Take the entries that follow and return exactly the lines from the one holding "[16,386,290,404] TOP-JOB HIGHLIGHT" through the one holding "[26,618,116,636] vor 11", both included. Nothing else is needed.

▶ Records supplied
※
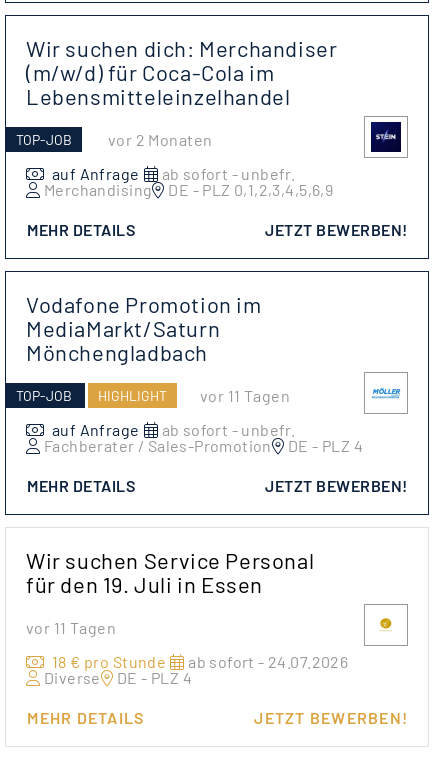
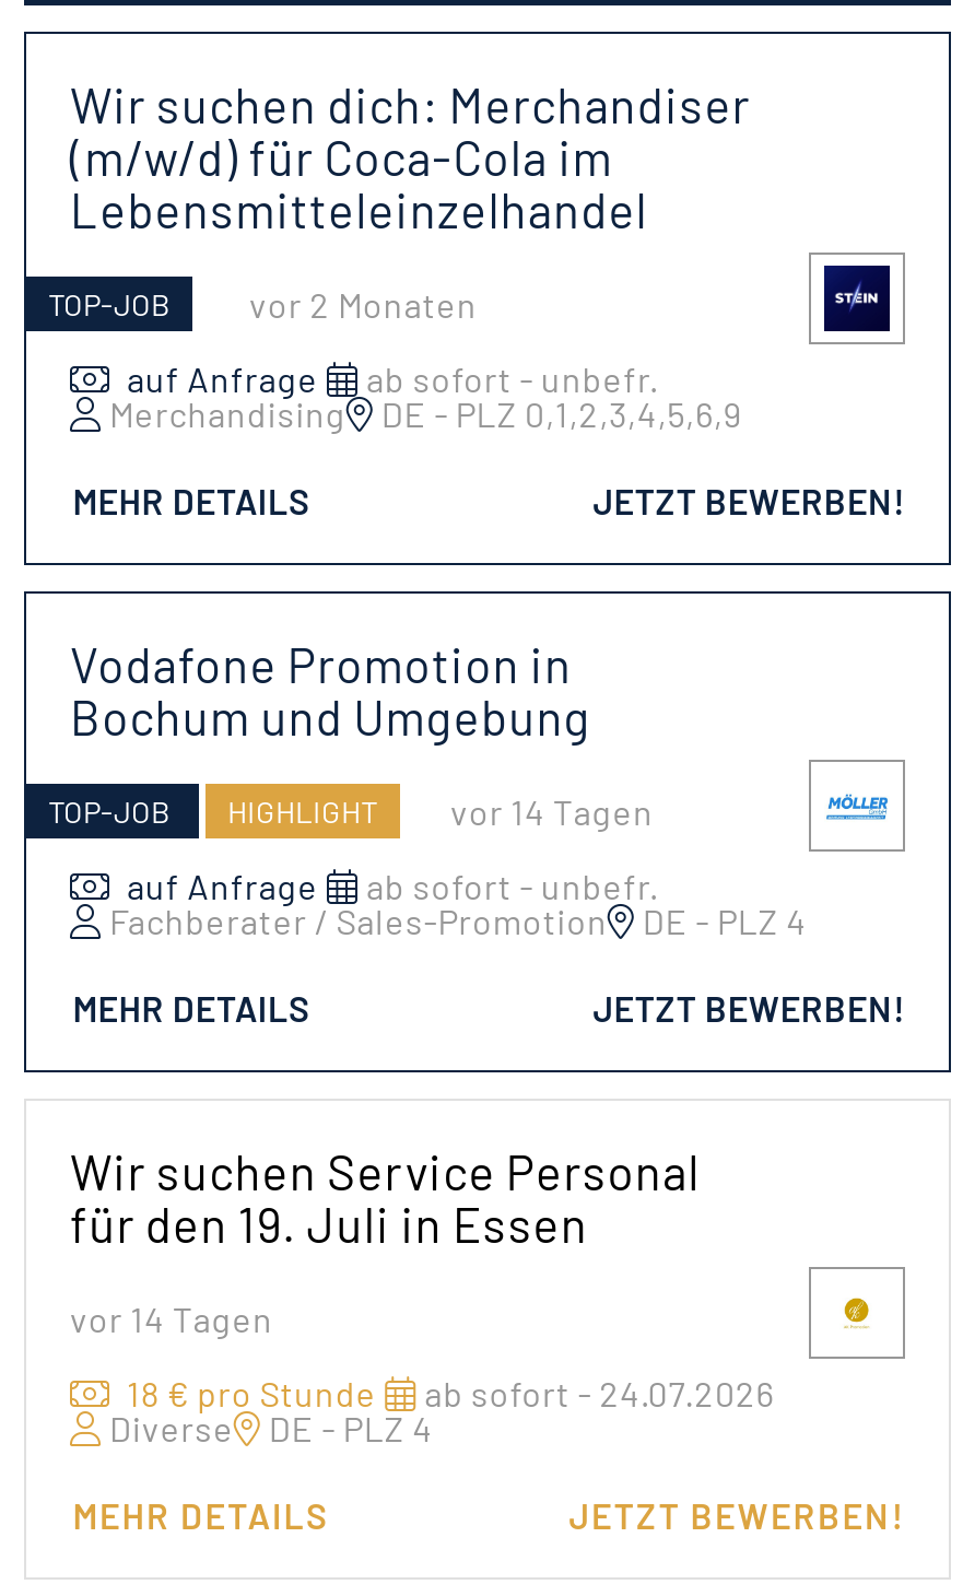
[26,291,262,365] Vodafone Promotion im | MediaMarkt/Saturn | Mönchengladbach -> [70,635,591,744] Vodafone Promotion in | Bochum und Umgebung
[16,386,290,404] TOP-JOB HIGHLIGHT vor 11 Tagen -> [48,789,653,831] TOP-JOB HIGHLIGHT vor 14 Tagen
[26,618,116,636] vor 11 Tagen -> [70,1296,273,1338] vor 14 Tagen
※
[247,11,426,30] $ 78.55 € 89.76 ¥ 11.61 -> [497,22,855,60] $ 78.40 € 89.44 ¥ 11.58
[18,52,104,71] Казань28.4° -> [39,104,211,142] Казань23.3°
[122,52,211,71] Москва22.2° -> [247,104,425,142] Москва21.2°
※
▶ Problem solution
[16,386,290,404] TOP-JOB HIGHLIGHT vor 11 Tagen -> [48,789,653,831] TOP-JOB HIGHLIGHT vor 14 Tagen
[26,618,116,636] vor 11 Tagen -> [70,1296,273,1338] vor 14 Tagen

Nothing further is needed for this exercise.